I hear that you plan to give away 99 percent of your Facebook shares
- valued at $45 billion - for philanthropic purposes. What a great
idea!
Your timing makes sense - as a new parent, you naturally begin to
think about legacy and the world in which your children will live.
While you and your wife, Dr. Priscilla Chan, begin the search for
ways to make an impact, here is a suggestion: rescue the future
retirement security of every child in America with a "Baby Roth"
account.
The price-tag: $500 per child, with $500 extra each for low-income
babies, which would add up to $38 billion over 10 years.
The funds would go into a tax-advantaged savings account that could
grow, with compounding, into sizeable nest eggs at retirement age,
according to the founder of the idea, Ray Boshara, director of the
Center for Household Financial Stability at the Federal Reserve Bank
of St. Louis.
The idea has been proposed in legislation several times over the
past decade to no avail. But all that is needed is a simple change
to eligibility rules that require earned income for contributing to
a Roth account - and the money.
It is a simple, brilliant idea that puts time on the side of our
children. Boshara estimates that an initial contribution of $500 to
an infant's account, with subsequent annual contributions of $250,
would grow to $131,800 at age 65, compared with just $35,300 for an
account started at age 25, assuming a 5 percent annual investment
return (before fees).
The hope is that the initial $500 would encourage parents to make
later contributions, and then for each recipient to keep funding the
accounts through their lives up to the standard Roth IRA limits.

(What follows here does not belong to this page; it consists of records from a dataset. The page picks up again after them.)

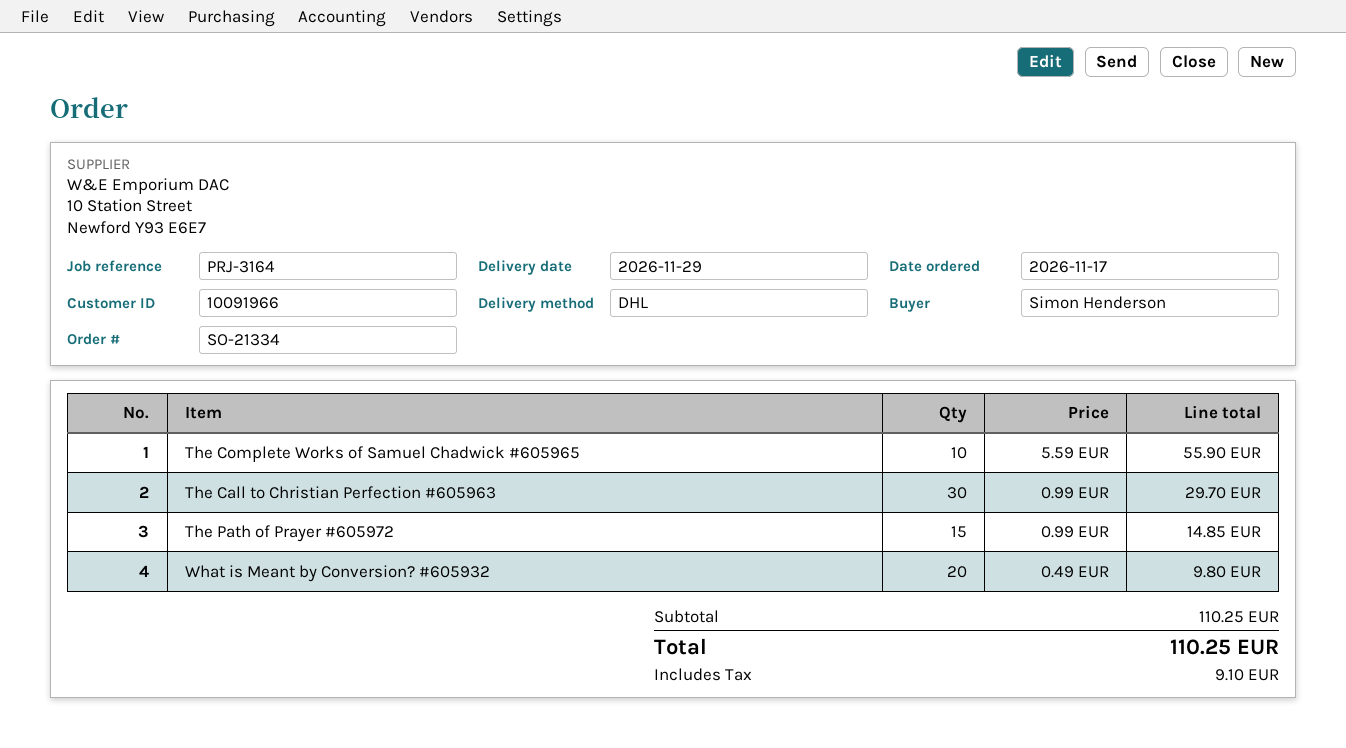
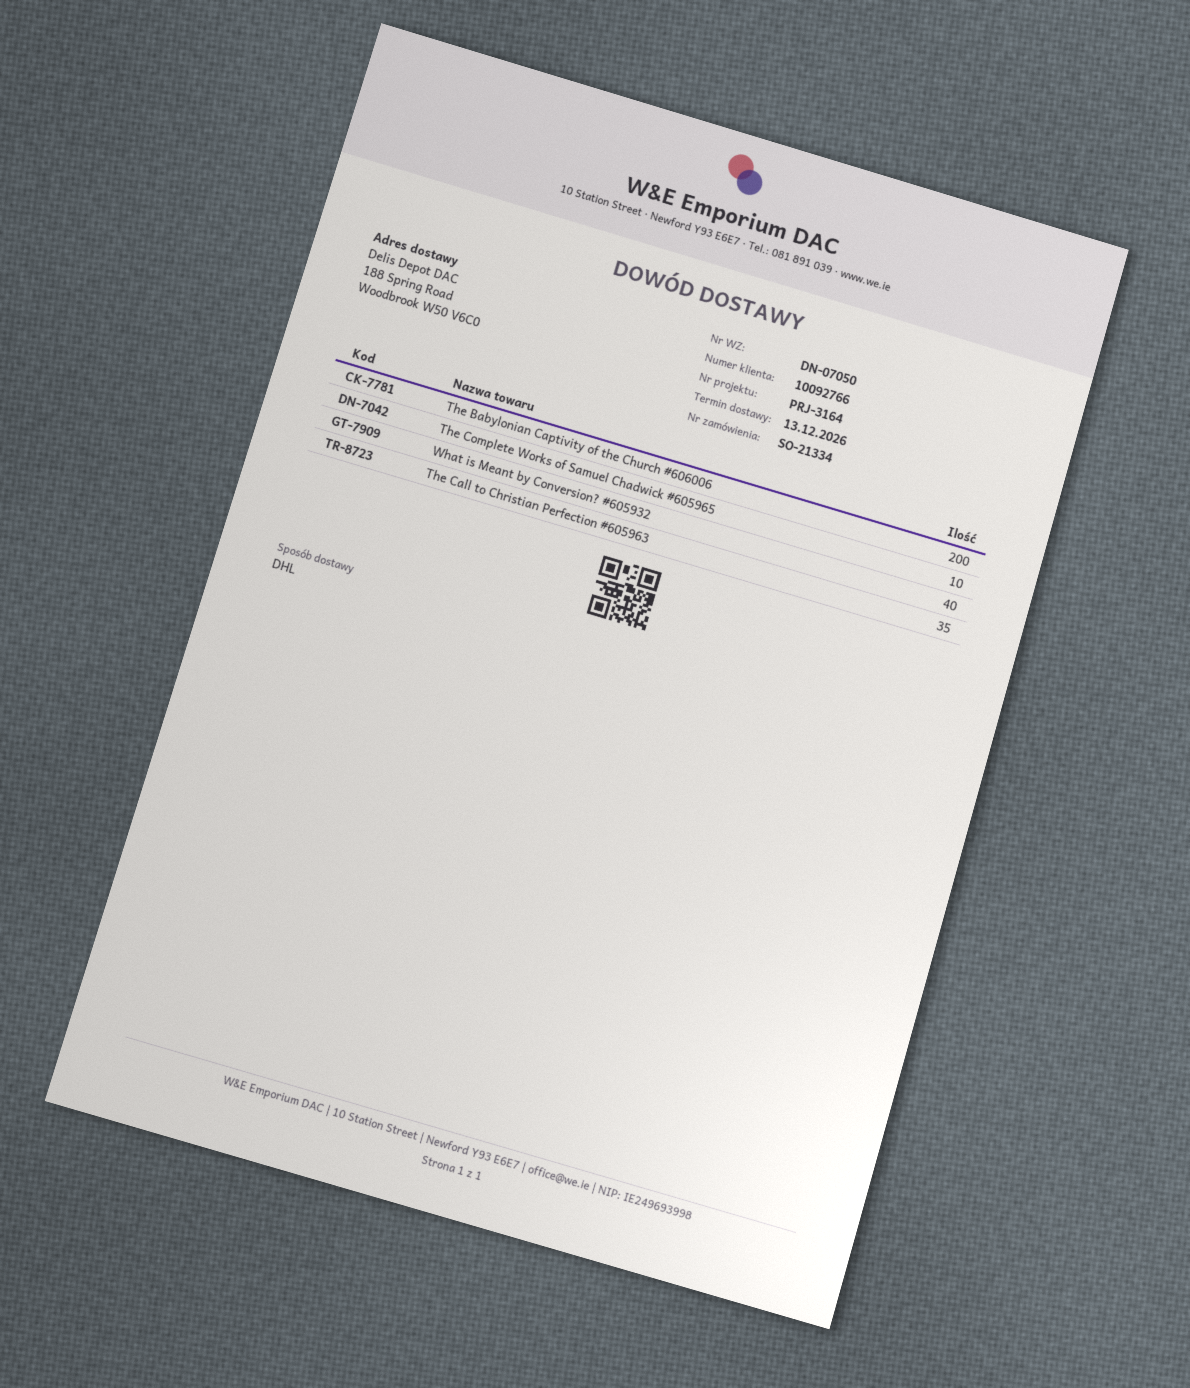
delivery date: 2026-11-29 -> 2026-12-13
customer number: 10091966 -> 10092766
The Call to Christian Perfection #605963: 30 -> 35
The Path of Prayer #605972: 15 -> none
What is Meant by Conversion? #605932: 20 -> 40
The Babylonian Captivity of the Church #606006: none -> 200

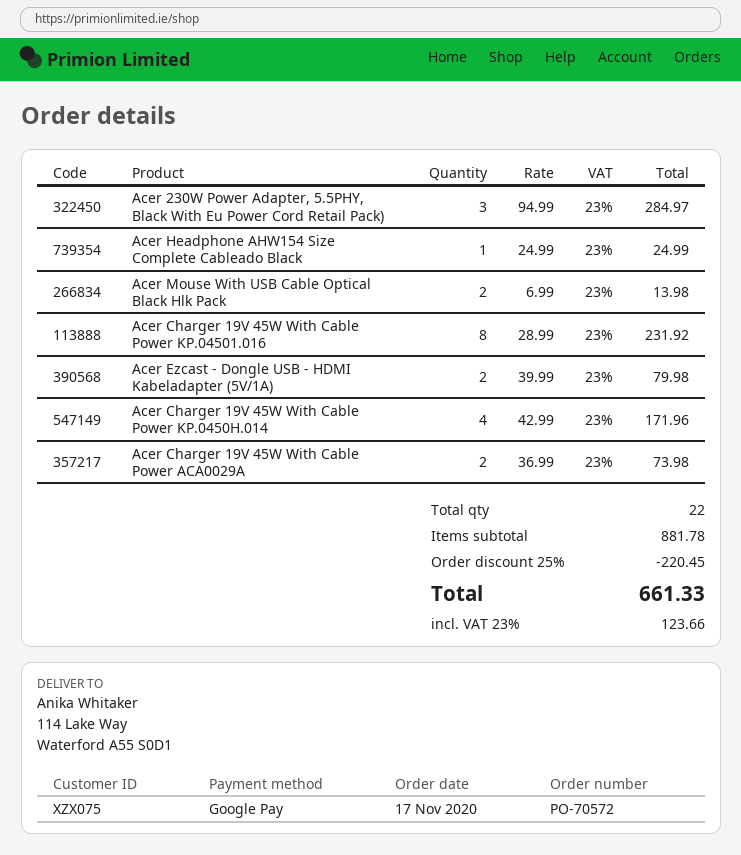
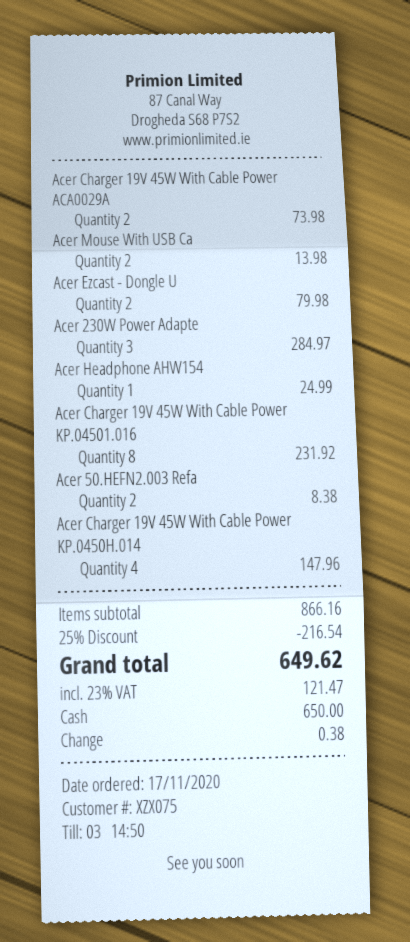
payment method: Google Pay -> cash
Acer Charger 19V 45W With Cable Power KP.0450H.014: 4 for 171.96 -> 4 for 147.96
Acer 50.HEFN2.003 Refa: none -> 2 for 8.38
subtotal: 881.78 -> 866.16
discount: 25% = 220.45 -> 25% = 216.54
tax: 23% = 123.66 -> 23% = 121.47
total: 661.33 -> 649.62

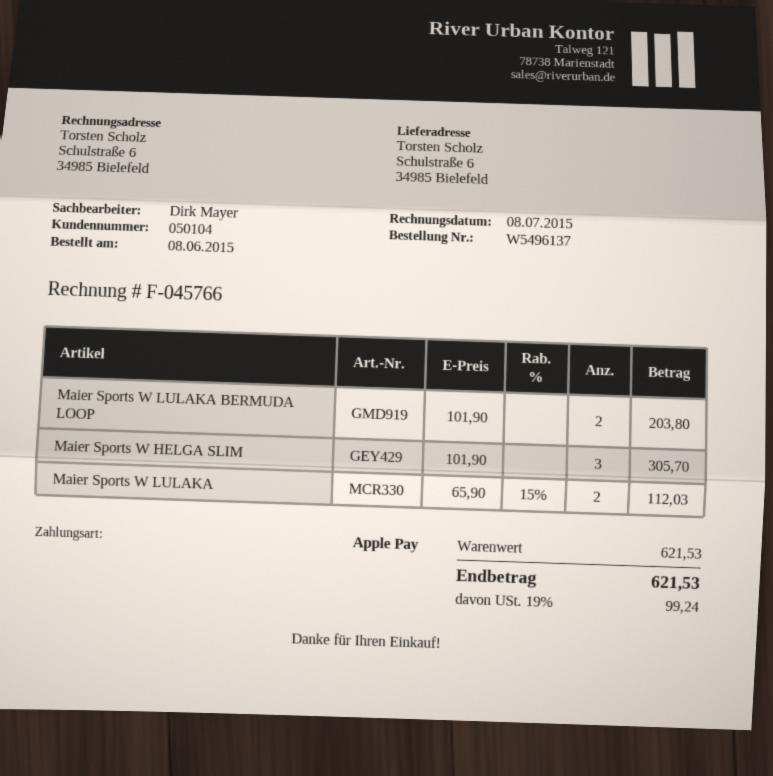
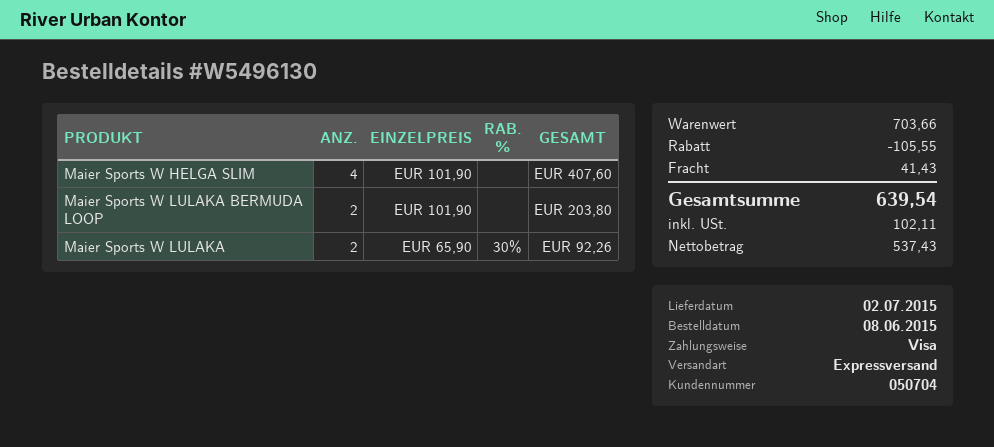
order number: W5496137 -> W5496130
customer number: 050104 -> 050704
payment method: Apple Pay -> Visa
Maier Sports W HELGA SLIM: 3 x 101.90 = 305.70 -> 4 x 101.90 = 407.60
Maier Sports W LULAKA: 2 x 65.90 - 15% = 112.03 -> 2 x 65.90 - 30% = 92.26
subtotal: 621.53 -> 703.66
discount: none -> 105.55
shipping: none -> 41.43
tax: 99.24 -> 102.11
total: 621.53 -> 639.54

You would be tackling a problem that is accelerating. As it stands
now, ownership of retirement accounts has fallen in recent years -
just 40 percent of households owned any type of retirement account
in 2013, down from 48 percent in 2007, according to Federal Reserve
Board data. And 57 percent of workers have saved less than $25,000
for retirement, according to the Employee Benefit Research
Institute.
At the same time, valuable traditional defined benefit pensions have
all but disappeared in the private sector. And Social Security is on
track to replace less pre-retirement income in the decades ahead -
the result of higher retirement ages legislated back in 1983 and
expected higher health care costs, which will eat into net benefit
amounts.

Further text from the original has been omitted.